Hückeswagen: Frauengemeinschaft wegen wirtschaftlicher Notlage gegründet

175 Jahre Frauengemeinschaft: Wegen wirtschaftlicher Notlage gegründet

175 Jahre ist es in diesem Jahr her, dass in der Schloss-Stadt am 19. Februar des Jahres 1844 durch Pfarrer Johann Peter Heinrich Giesen und die Lehrerin Anna Tüshaus ein „Verein zur Unterstützung bedürftiger Familien, insbesondere der Schulkinder, Kranken und Wöchnerinnen“ gegründet wurde.

Das war die Geburtsstunde der heutigen Katholischen Frauengemeinschaft (kfd), die somit die älteste ihrer Art in Deutschland ist. Nötig sei das geworden, so kann man im Gründungsbericht lesen, wegen der schlechten Kartoffelernte und des „außerordentlich schlechten Fabrikengangs“. Deswegen „fehlte es am Notwendigsten“ und „ein Teil der Jugend konnte aus Mangel an Kleidung die Schule nicht besuchen“.

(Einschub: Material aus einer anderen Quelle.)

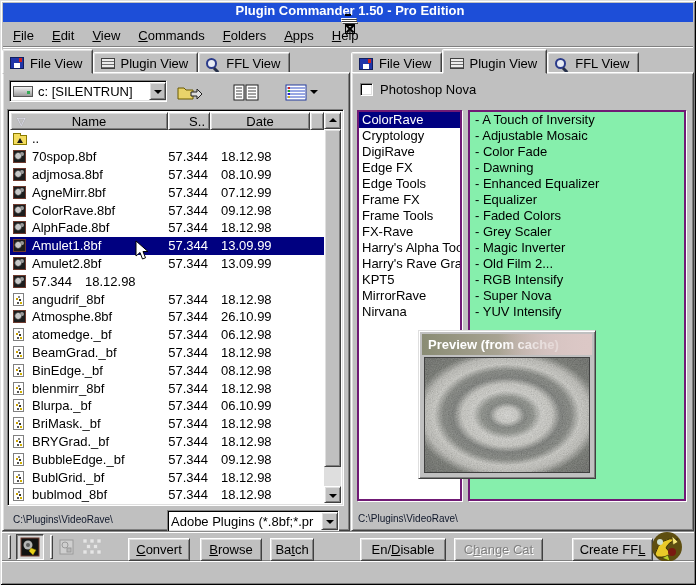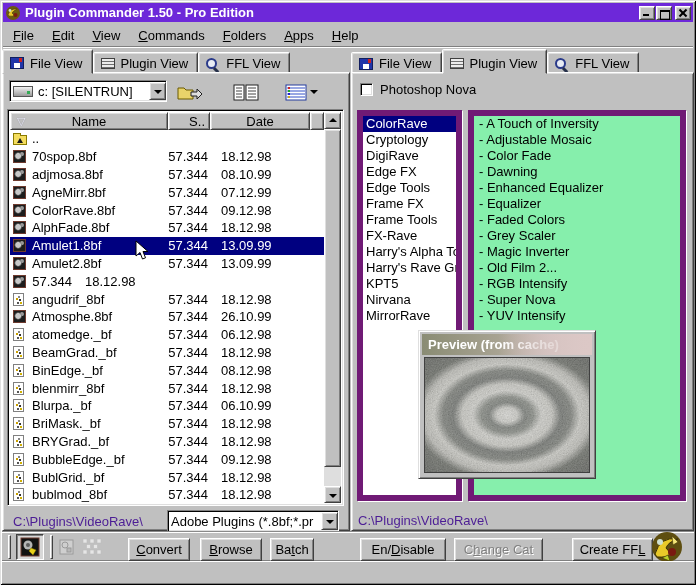--- a/index.html
+++ b/index.html
@@ -1,20 +1,20 @@
 <!DOCTYPE html>
 <html><head>
 <meta charset="utf-8">
 <style>
   html,body{margin:0;padding:0;background:#808080;}
   *{box-sizing:border-box;font-family:"Liberation Sans",sans-serif;}
   #window{position:relative;width:696px;height:585px;background:#c0c0c0;overflow:hidden;
     box-shadow:inset 1px 1px 0 #dfdfdf,inset -1px -1px 0 #000,inset 2px 2px 0 #fff,inset -2px -2px 0 #808080;}
   
-  .titlebar{position:absolute;left:3px;top:3px;width:690px;height:19px;background:#6d28d9;display:flex;align-items:center;padding:0 2px;}
+  .titlebar{position:absolute;left:3px;top:3px;width:690px;height:19px;background:#1d4ed8;display:flex;align-items:center;padding:0 2px;flex-direction:column;}
   .titlebar .title{color:#fff;font-weight:bold;font-size:13px;margin-left:4px;flex:1;white-space:nowrap;}
   .tbtn{width:16px;height:14px;background:#c0c0c0;border:1px solid;border-color:#fff #404040 #404040 #fff;box-shadow:inset 1px 1px 0 #dfdfdf,inset -1px -1px 0 #808080;position:relative;margin-left:1px;}
   .tbtn.close{margin-left:3px;}
   .tbtn.min::after{content:"";position:absolute;left:3px;bottom:3px;width:6px;height:2px;background:#000;}
   .tbtn.max::after{content:"";position:absolute;left:3px;top:3px;width:8px;height:7px;border:1px solid #000;border-top-width:2px;}
   .tbtn.close::before,.tbtn.close::after{content:"";position:absolute;left:2px;top:5px;width:10px;height:2px;background:#000;}
   .tbtn.close::before{transform:rotate(45deg);}
   .tbtn.close::after{transform:rotate(-45deg);}
   
   .menubar{position:absolute;left:4px;top:25px;width:688px;height:20px;display:flex;align-items:center;font-size:13px;}
@@ -70,35 +70,35 @@
   .i-folder-up::before{content:"";position:absolute;top:-3px;left:-1px;width:6px;height:2px;background:#f4dd5e;border:1px solid #8a7a00;border-bottom:none;}
   .i-folder-up::after{content:"";position:absolute;left:3px;top:2px;border-left:3px solid transparent;border-right:3px solid transparent;border-bottom:5px solid #1a1a1a;}
   .i-plugin-enabled{width:13px;height:13px;background-color:#1c1c1c;border:1px solid #6e3a2e;
     background-image:radial-gradient(circle at 38% 45%,#c8c8c8 0 2.5px,#787878 3px,transparent 4px),radial-gradient(circle at 72% 28%,#9a9a9a 0 1.5px,transparent 2.5px);}
   .i-plugin-disabled{width:11px;height:13px;background:#fff;border:1px solid #808080;}
   .i-plugin-disabled::after{content:"";position:absolute;width:2px;height:2px;background:#caa000;left:2px;top:4px;box-shadow:3px 1px 0 #333,1px 4px 0 #555,4px 4px 0 #d0b000,2px -2px 0 #888;}
   
   .checkrow{position:absolute;left:8px;top:9px;display:flex;align-items:center;}
   .checkbox{width:13px;height:13px;background:#fff;border:1px solid;border-color:#808080 #fff #fff #808080;box-shadow:inset 1px 1px 0 #000,inset -1px -1px 0 #dfdfdf;}
   .checklabel{font-size:13px;margin-left:7px;}
-  .simple-list{position:absolute;border:6px solid #701a75;box-shadow:1px 1px 0 #fff;overflow:hidden;font-size:13px;}
+  .simple-list{position:absolute;border:2px solid #701a75;box-shadow:1px 1px 0 #fff;overflow:hidden;font-size:13px;}
   #cat-list{left:5px;top:37px;width:105px;height:391px;background:#fff;}
   #fx-list{left:116px;top:37px;width:218px;height:391px;background:#86efac;}
   .litem{height:16px;line-height:16px;padding:0 3px;white-space:nowrap;color:#000;}
   .litem.selected{background:#000080;color:#fff;}
   #fx-list .litem{padding-left:5px;}
   
   #preview{position:absolute;left:66px;top:257px;width:178px;height:149px;background:#c0c0c0;z-index:5;
     border:1px solid;border-color:#dfdfdf #404040 #404040 #dfdfdf;box-shadow:inset 1px 1px 0 #fff,inset -1px -1px 0 #808080;}
   #preview .ptitle{position:absolute;left:3px;top:3px;right:3px;height:21px;background:linear-gradient(90deg,#8a8c74 0%,#a8a392 45%,#d0bcba 75%,#dcc8c6 100%);display:flex;align-items:center;overflow:hidden;}
   #preview .ptitle span{color:#fff;font-weight:bold;font-size:13px;margin-left:6px;white-space:nowrap;}
   #preview .ptitle::after{content:"";position:absolute;inset:0;background:linear-gradient(90deg,transparent 45%,rgba(214,198,196,.55) 68%,rgba(220,200,198,.9) 95%);}
   #preview .pimg{position:absolute;left:5px;top:26px;width:166px;height:116px;border:1px solid #404040;background:#333;}
   
-  .path-label{position:absolute;font-size:13px;color:#4c1d95;white-space:nowrap;}
+  .path-label{position:absolute;font-size:10px;color:#0f172a;white-space:nowrap;}
   
   #bottombar{position:absolute;left:2px;top:531px;width:692px;height:30px;border-top:1px solid #8a8a8a;box-shadow:inset 0 1px 0 #fff,inset 0 -1px 0 #808080;}
   #bottomstrip{position:absolute;left:2px;top:561px;width:692px;height:21px;box-shadow:inset 0 1px 0 #fff;}
   .grip{position:absolute;width:3px;height:24px;top:3px;border:1px solid;border-color:#fff #404040 #404040 #fff;}
   .btn95{position:absolute;top:6px;height:23px;background:#c0c0c0;border:1px solid;border-color:#fff #404040 #404040 #fff;box-shadow:inset 1px 1px 0 #dfdfdf,inset -1px -1px 0 #808080;font-size:13px;display:flex;align-items:center;justify-content:center;color:#000;}
   .btn95.disabled{color:#808080;text-shadow:1px 1px 0 #fff;}
   .icon-btn-pressed{position:absolute;left:14px;top:2px;width:28px;height:26px;background:#d8d8d8;border:1px solid;border-color:#404040 #fff #fff #404040;box-shadow:inset 1px 1px 0 #808080;display:flex;align-items:center;justify-content:center;}
   .ghost{position:absolute;top:6px;}
 </style>
 </head>
@@ -406,22 +406,22 @@
           <div class="litem" data-name="list-item">Cryptology</div>
           <div class="litem" data-name="list-item">DigiRave</div>
           <div class="litem" data-name="list-item">Edge FX</div>
           <div class="litem" data-name="list-item">Edge Tools</div>
           <div class="litem" data-name="list-item">Frame FX</div>
           <div class="litem" data-name="list-item">Frame Tools</div>
           <div class="litem" data-name="list-item">FX-Rave</div>
           <div class="litem" data-name="list-item">Harry's Alpha Tools</div>
           <div class="litem" data-name="list-item">Harry's Rave Grads</div>
           <div class="litem" data-name="list-item">KPT5</div>
+          <div class="litem" data-name="list-item">MirrorRave</div>
           <div class="litem" data-name="list-item">Nirvana</div>
-          <div class="litem" data-name="list-item">MirrorRave</div>
         </div>
       <div id="fx-list" class="simple-list" data-name="effects-list">
           <div class="litem" data-name="list-item">- A Touch of Inversity</div>
           <div class="litem" data-name="list-item">- Adjustable Mosaic</div>
           <div class="litem" data-name="list-item">- Color Fade</div>
           <div class="litem" data-name="list-item">- Dawning</div>
           <div class="litem" data-name="list-item">- Enhanced Equalizer</div>
           <div class="litem" data-name="list-item">- Equalizer</div>
           <div class="litem" data-name="list-item">- Faded Colors</div>
           <div class="litem" data-name="list-item">- Grey Scaler</div>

Durch die Anfertigung von Kleidungsstücken und Handarbeiten sowie der Organisation einer Tombola wollten die katholischen Frauen Hückeswagens da Hilfe leisten. Es wurden auf sofort 350 Lose verkauft, für die Frauen Preise gesammelt hatten. Es seien 58 Taler und 10 Silbergroschen zusammengekommen, mit denen 52 Kinder mit Kleidungsstücken und einige Familien hätten versorgt werden können. Die Verlosungen sind weiterhin jährlicher Bestandteil der kfd-Arbeit geblieben. Die Gemeinschaft ist indes erst im Jahr 1918 nach Kriegsende in „Katholischer Frauen- und Mütterverein“ umbenannt worden und in der Folge dem Diözesanverband Köln angeschlossen worden.

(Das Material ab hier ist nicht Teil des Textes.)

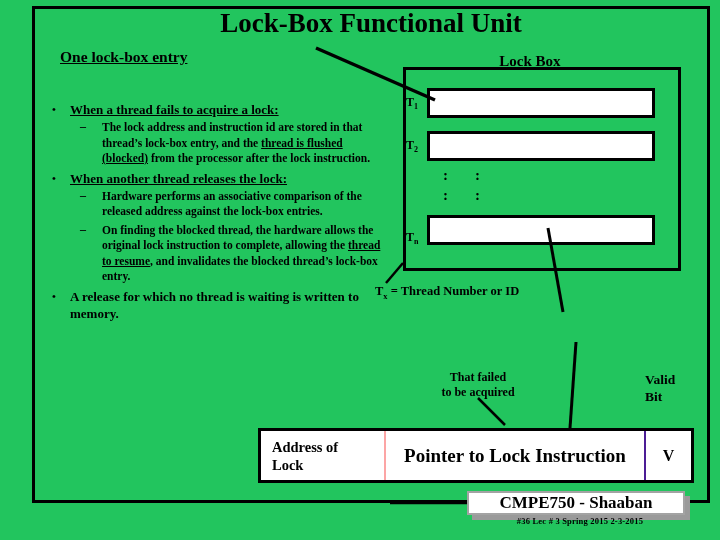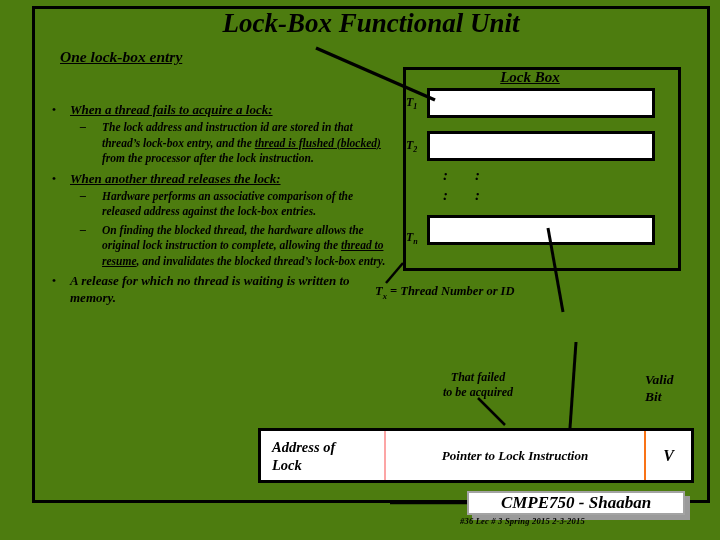--- a/index.html
+++ b/index.html
@@ -4,25 +4,24 @@
 <style>
   html, body {
     margin: 0;
     padding: 0;
     background: #ffffff;
   }
   #slide {
     position: relative;
     width: 720px;
     height: 540px;
-    background: #4d7c0f;
+    background: #22c55e;
     font-family: "Liberation Serif", "DejaVu Serif", serif;
     color: #000000;
     overflow: hidden;
-    font-style: italic;
   }
   
   #outer-border {
     position: absolute;
     left: 32px;
     top: 6px;
     width: 678px;
     height: 497px;
     border: 3px solid #000000;
     box-sizing: border-box;
@@ -98,21 +97,21 @@
     left: 403px;
     top: 67px;
     width: 278px;
     height: 204px;
     border: 3px solid #000000;
     box-sizing: border-box;
   }
   #lockbox-title {
     position: absolute;
     left: 403px;
-    top: 69px;
+    top: 53px;
     width: 254px;
     text-align: center;
     font-size: 15px;
     font-weight: bold;
   }
   #lockbox-title span { text-decoration: underline; }
 
   .lb-row {
     position: absolute;
     border: 3px solid #000000;
@@ -195,23 +194,23 @@
   }
   #cell-address {
     width: 125px;
     border-right: 2px solid #fca5a5;
     padding-left: 11px;
     font-size: 14.5px;
     line-height: 18px;
   }
   #cell-pointer {
     flex: 1;
-    border-right: 2px solid #f97316;
+    border-right: 2px solid #4c1d95;
     justify-content: center;
-    font-size: 13px;
+    font-size: 19px;
   }
   #cell-valid {
     width: 45px;
     justify-content: center;
     font-size: 16px;
   }
   
   #footer-shadow {
     position: absolute;
     left: 472px;
@@ -234,21 +233,21 @@
     justify-content: center;
     font-size: 17px;
     font-weight: bold;
     white-space: nowrap;
   }
   #footer-fine {
     position: absolute;
     left: 460px;
     top: 516px;
     width: 240px;
-    text-align: left;
+    text-align: center;
     font-size: 8.5px;
     font-weight: bold;
     white-space: nowrap;
     letter-spacing: 0.2px;
   }
   
   #connectors {
     position: absolute;
     left: 0;
     top: 0;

Die Unterstützung bedürftiger Familien ist über die Jahrzehnte Hauptzweck der kfd-Arbeit geblieben. Und das auch in wirtschaftlich schwierigen Zeiten, etwa im Jahr 1923, als der Mitgliedsbeitrag etwa eine Billion Mark beträgt. In das Kriegsjahr 1944 fällt das hundertjährige Bestehen, das zumindest im kleinen Rahmen gefeiert werden kann. Die Vereinsarbeit kommt nie ganz zum Erliegen, allerdings dauert es bis zum Jahr 1954, ehe auch wieder schriftlich über rege Aktivitäten berichtet wird. Von da an wird in der Chronik von einer immer weiteren Öffnung der Frauengemeinschaft nach außen in Form von Kursen und Vorträgen berichtet. Die soziale Arbeit steht nach wie vor im Mittelpunkt und spiegelt sich heute vor allem in den verschiedenen Hilfsprojekten wider, die von den katholischen Frauen in Hückeswagen unterstützt werden. Derzeit hat die Frauengemeinschaft 232 Mitglieder.